Zotero Translators

Translators are at the core of one of Zotero’s most popular features: its ability to add items from across the web using the Connector, and to import and export item metadata in a variety of formats. Below we describe how translators work, and how you can write your own.

This page describes the function and structure of translators. For in-depth documentation on how to write translator code, see Coding.

Note: Before writing a translator for a site, look at the documentation on exposing metadata; website authors should try embedding the necessary metadata before attempting to write a translator.

If you're looking for a broken translator to fix, see the recent translator errors and check on one of the top reported errors. You can also check the status of many translators by reviewing the translator test overview.

Zotero supports four different types of translators:

  • Web translators: used to save items from websites. The Zotero Connector primarily uses web translators to detect and save items from sites across the web.
  • Import translators: can import item metadata from one of the standard storage formats, such as BibTeX or RIS, into your Zotero library. An import translator may be run directly by Zotero using data from a file or the operating system clipboard. It may also be called by another translator. For example, a web translator that targets a library's website might download the MARCXML representation of a book, call the MARCXML translator to parse it into an item, then apply some custom site-specific tweaks before returning it to Zotero.
  • Export translators: can export item metadata from items in your Zotero library to a file in one of the standard storage formats (like BibTeX or RIS).
  • Search translators: can look up and retrieve item metadata when supplied with a standard identifier, like a PubMed ID (PMID) or DOI.

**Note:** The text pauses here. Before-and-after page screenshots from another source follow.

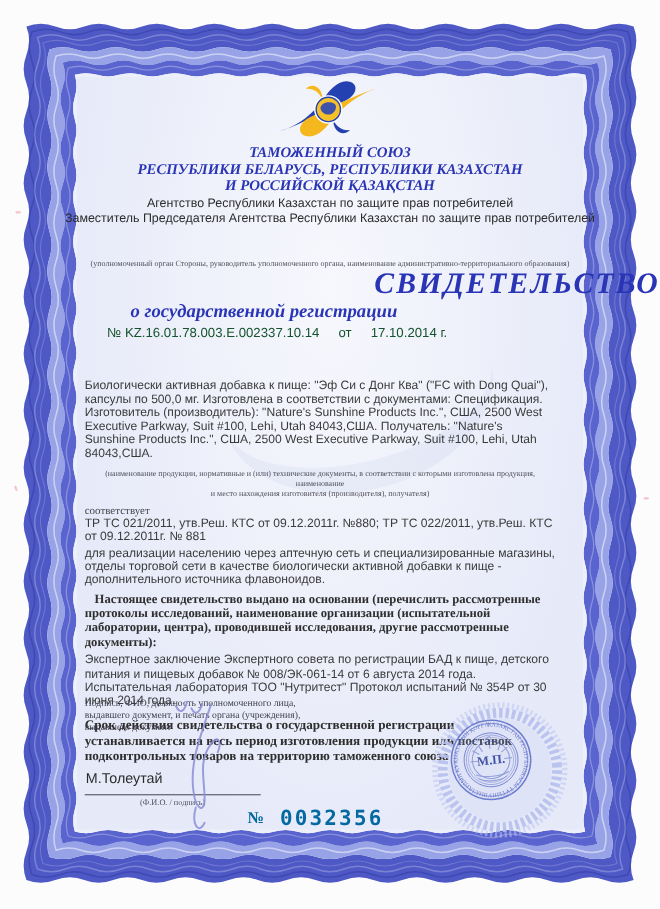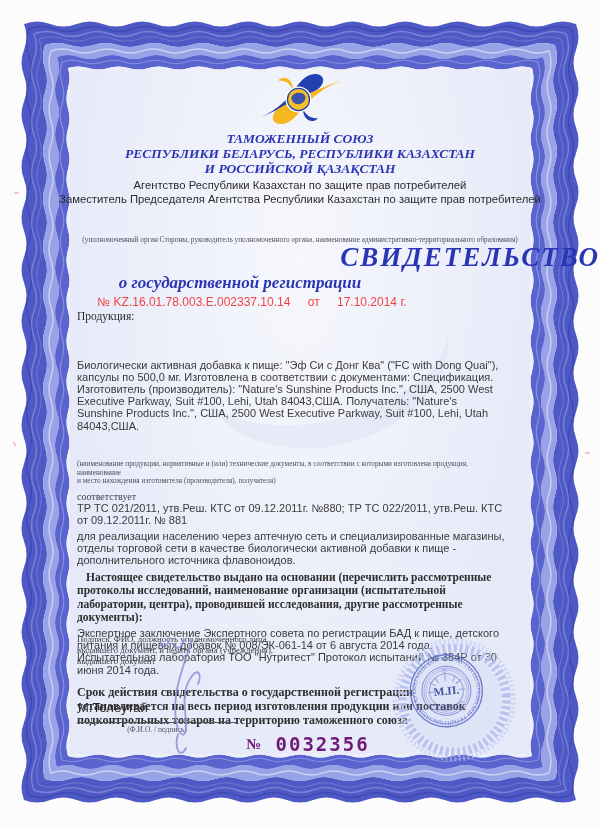"№ KZ.16.01.78.003.E.002337.10.14 от" .reg-number { color: #ef4444 -> #14532d }
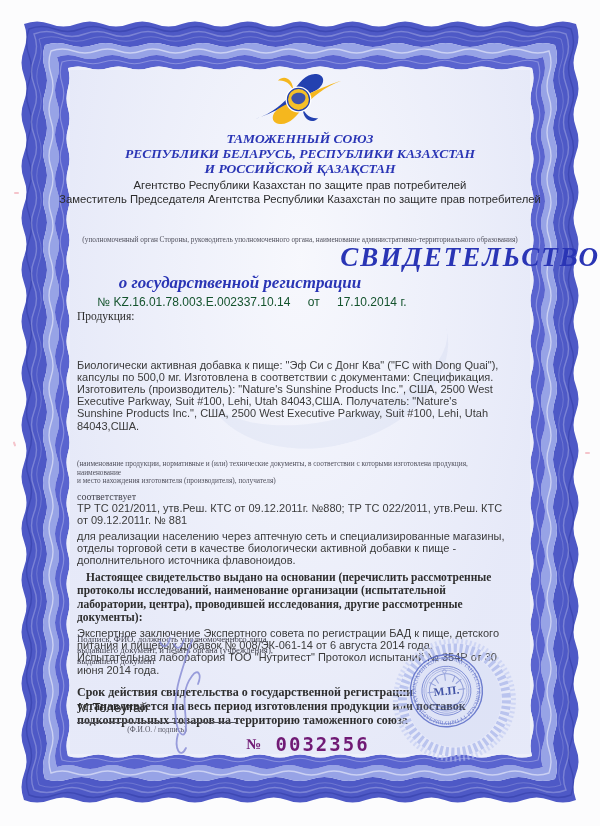"Продукция:" div.p-label { html: <div>Продукция:</div> -> none }
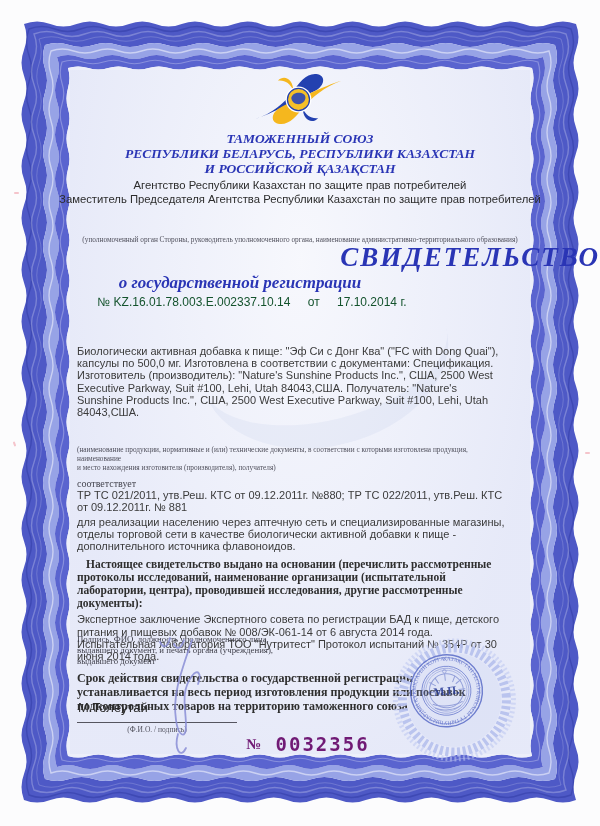"(наименование продукции, нормативные и" .p-note { margin-top: 28px -> 9px; text-align: none -> center }
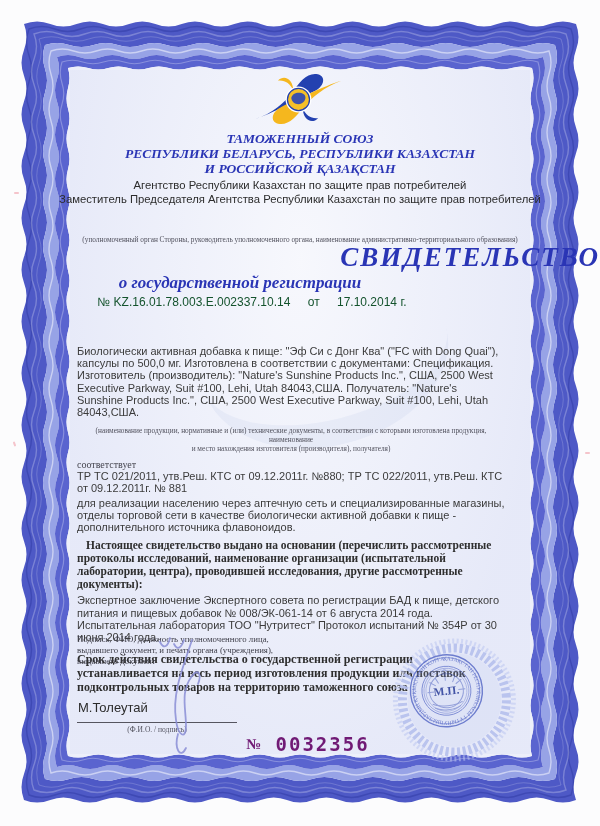"№ 0032356" .serial { color: #701a75 -> #0369a1; margin-left: 21px -> none }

A single translator can have multiple types. For example, many import translators are also export translators (like RIS). Most web translators should just be web translators, but some translators for sites with widely-used identifier formats, like arXiv, are also search translators.

Translator Structure

During development, you should fork the Zotero Translators GitHub repository and clone it to disk (see Contributing Translators. Scaffold will prompt you for the folder you cloned it into.

Zotero automatically keeps the “translators” subdirectory of the Zotero data directory up to date with the central repository. You generally should not touch the files in that directory.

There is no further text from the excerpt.